# WHAT IS BEING ASKED
A bare number is all that is needed: how many lines below contain the string "SODIMAC"?

# THE INPUT
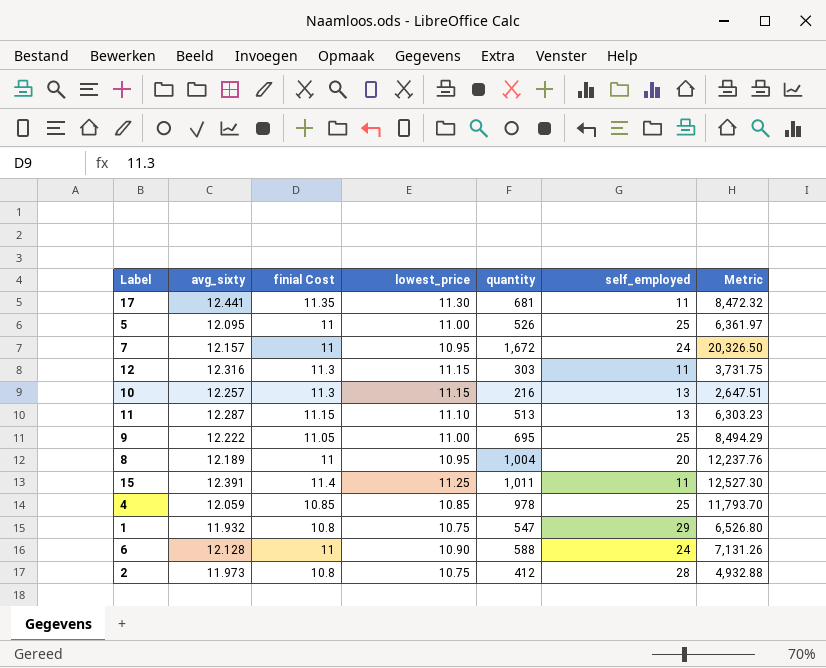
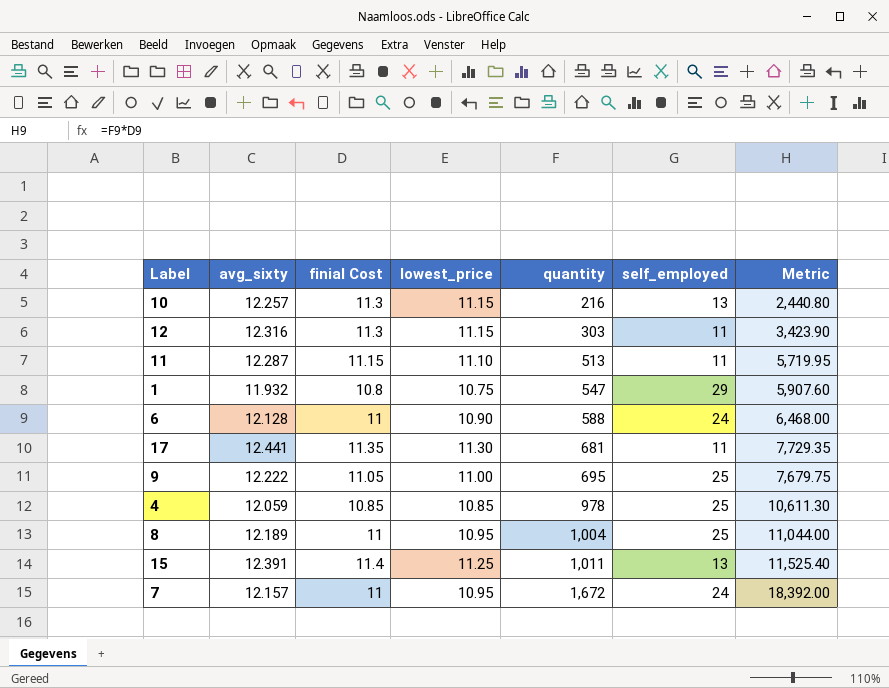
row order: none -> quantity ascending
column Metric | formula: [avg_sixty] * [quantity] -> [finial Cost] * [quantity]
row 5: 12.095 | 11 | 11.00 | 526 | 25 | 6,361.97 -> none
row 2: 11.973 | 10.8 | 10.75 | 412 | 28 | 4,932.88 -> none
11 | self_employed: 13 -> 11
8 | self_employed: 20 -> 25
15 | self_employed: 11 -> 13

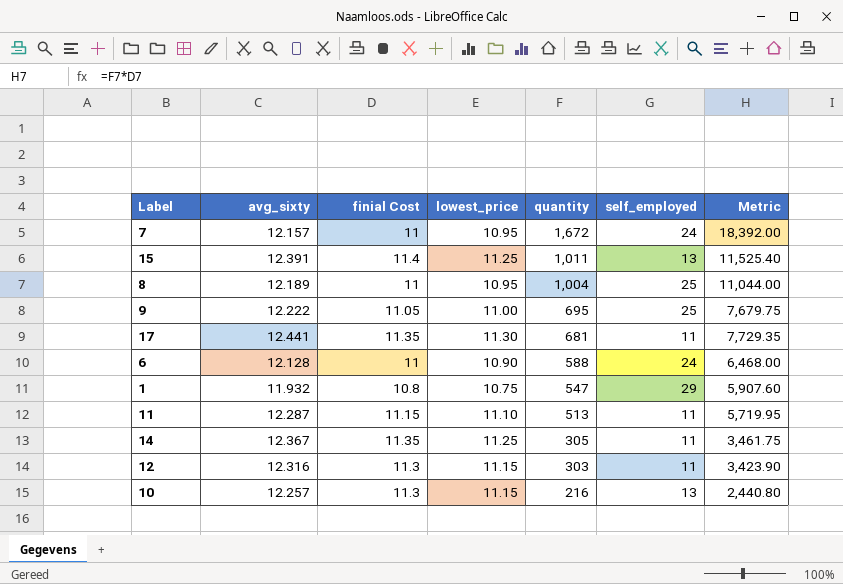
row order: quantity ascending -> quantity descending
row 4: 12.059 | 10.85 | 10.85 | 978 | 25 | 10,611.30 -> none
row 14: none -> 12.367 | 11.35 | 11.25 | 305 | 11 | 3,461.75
...
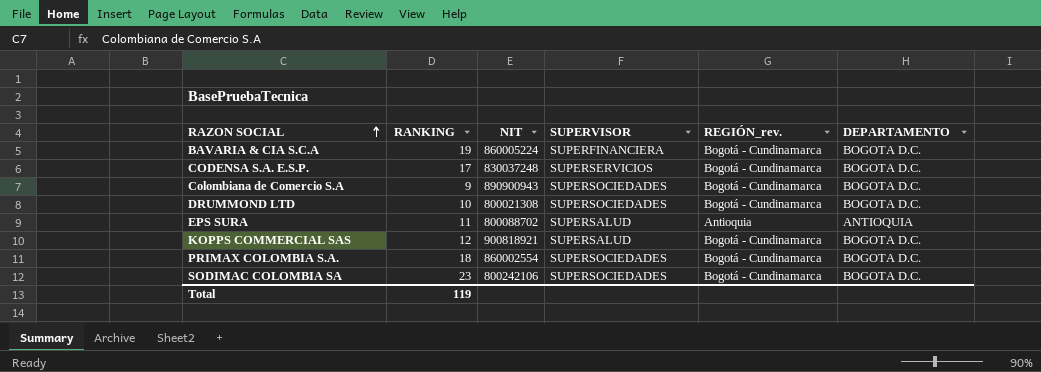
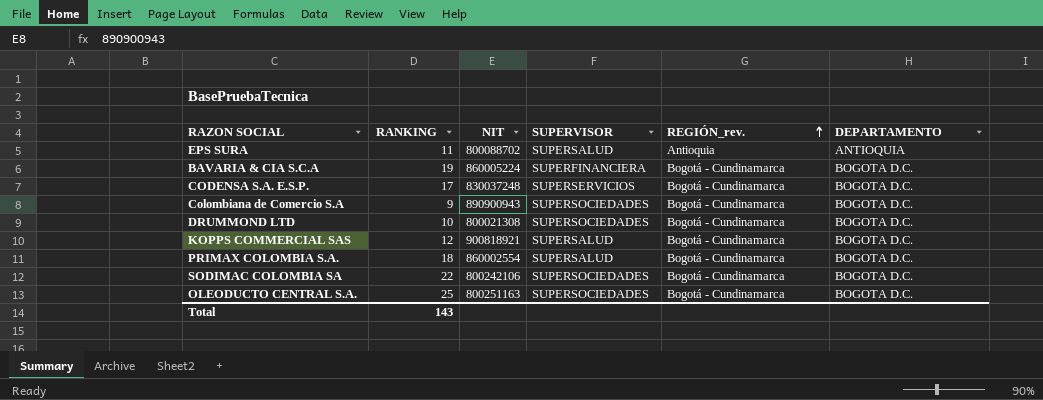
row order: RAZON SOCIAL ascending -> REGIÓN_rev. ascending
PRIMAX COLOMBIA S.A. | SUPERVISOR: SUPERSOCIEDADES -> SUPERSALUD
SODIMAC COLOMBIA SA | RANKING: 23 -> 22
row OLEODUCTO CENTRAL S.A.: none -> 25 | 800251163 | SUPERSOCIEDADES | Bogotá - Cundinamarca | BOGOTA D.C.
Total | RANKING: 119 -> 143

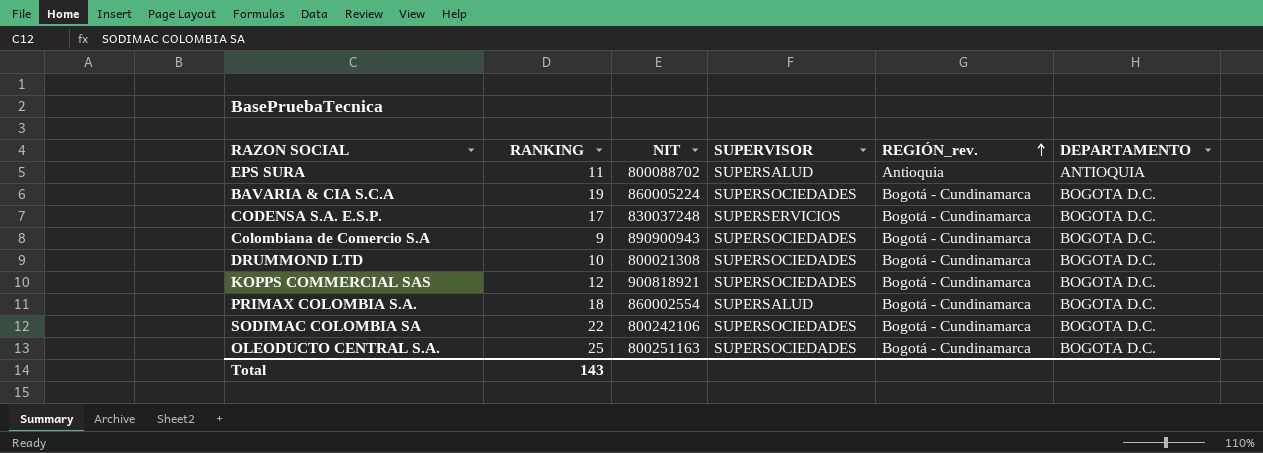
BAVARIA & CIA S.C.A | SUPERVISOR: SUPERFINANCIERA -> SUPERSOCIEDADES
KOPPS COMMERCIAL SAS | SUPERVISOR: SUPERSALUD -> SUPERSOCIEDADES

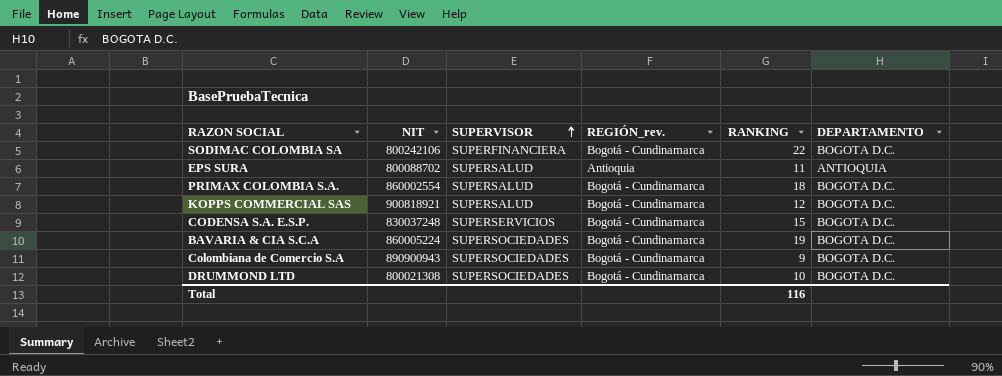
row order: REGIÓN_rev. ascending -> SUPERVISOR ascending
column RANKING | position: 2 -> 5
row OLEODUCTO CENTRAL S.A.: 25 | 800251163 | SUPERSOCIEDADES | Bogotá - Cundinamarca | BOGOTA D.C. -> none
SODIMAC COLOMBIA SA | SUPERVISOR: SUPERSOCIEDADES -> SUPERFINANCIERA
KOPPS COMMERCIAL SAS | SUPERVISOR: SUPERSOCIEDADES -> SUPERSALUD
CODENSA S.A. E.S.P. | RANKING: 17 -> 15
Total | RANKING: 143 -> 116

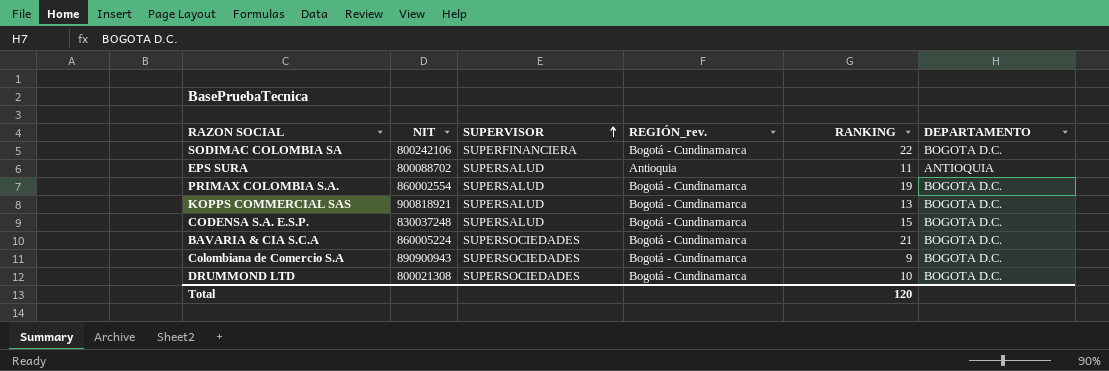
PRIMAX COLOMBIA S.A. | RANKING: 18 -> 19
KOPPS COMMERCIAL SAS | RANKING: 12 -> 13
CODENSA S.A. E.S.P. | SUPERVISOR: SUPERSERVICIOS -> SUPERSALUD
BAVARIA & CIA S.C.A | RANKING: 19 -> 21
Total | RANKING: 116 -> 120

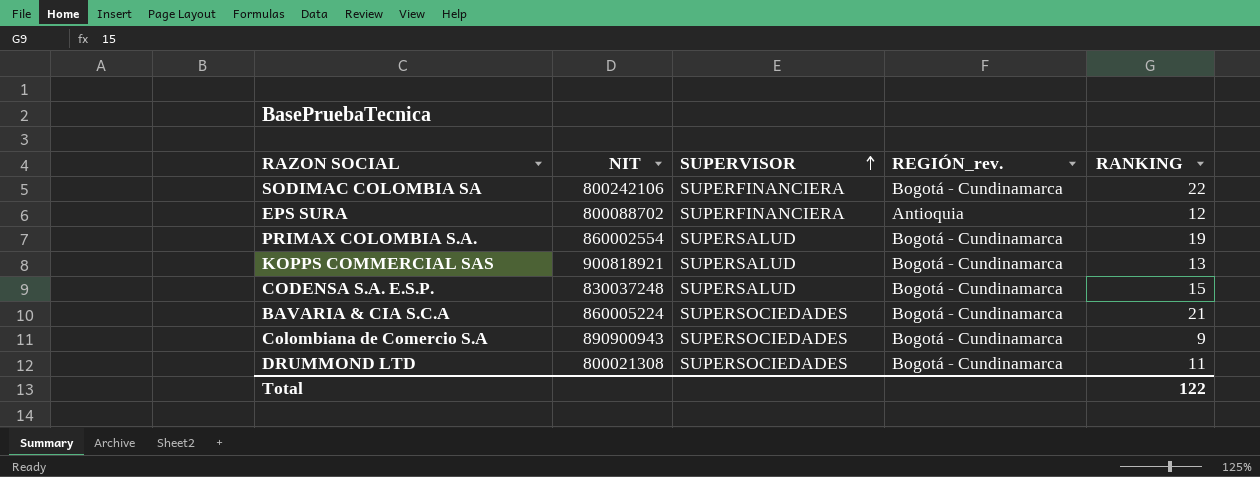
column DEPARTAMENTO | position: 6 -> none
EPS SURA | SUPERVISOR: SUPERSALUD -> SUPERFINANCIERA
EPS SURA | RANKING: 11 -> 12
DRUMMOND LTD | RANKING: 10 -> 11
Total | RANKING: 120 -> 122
* * *
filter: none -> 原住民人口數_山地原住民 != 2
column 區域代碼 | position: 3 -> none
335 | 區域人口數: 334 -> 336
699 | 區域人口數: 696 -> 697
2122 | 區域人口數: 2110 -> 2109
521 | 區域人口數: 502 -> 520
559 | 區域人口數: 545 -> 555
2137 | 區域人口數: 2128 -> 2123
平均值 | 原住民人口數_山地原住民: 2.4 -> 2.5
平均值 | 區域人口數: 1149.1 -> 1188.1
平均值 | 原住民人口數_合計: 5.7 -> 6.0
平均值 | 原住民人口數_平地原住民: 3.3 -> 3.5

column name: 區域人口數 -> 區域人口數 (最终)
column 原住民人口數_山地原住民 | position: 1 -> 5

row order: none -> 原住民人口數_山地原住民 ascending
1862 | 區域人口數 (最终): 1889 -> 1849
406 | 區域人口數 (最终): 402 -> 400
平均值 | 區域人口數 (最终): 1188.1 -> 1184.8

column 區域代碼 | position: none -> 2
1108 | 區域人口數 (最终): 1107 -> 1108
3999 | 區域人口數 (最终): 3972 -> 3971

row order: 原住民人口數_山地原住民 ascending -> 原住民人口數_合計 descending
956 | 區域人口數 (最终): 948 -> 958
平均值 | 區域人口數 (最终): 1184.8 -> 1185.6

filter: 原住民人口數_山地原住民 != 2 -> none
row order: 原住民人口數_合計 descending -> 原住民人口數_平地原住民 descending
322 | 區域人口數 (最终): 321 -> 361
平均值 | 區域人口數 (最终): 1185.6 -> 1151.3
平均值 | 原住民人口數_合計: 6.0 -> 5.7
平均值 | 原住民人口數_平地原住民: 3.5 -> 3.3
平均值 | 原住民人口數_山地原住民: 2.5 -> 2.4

# OUTPUT OF THE EXERCISE
2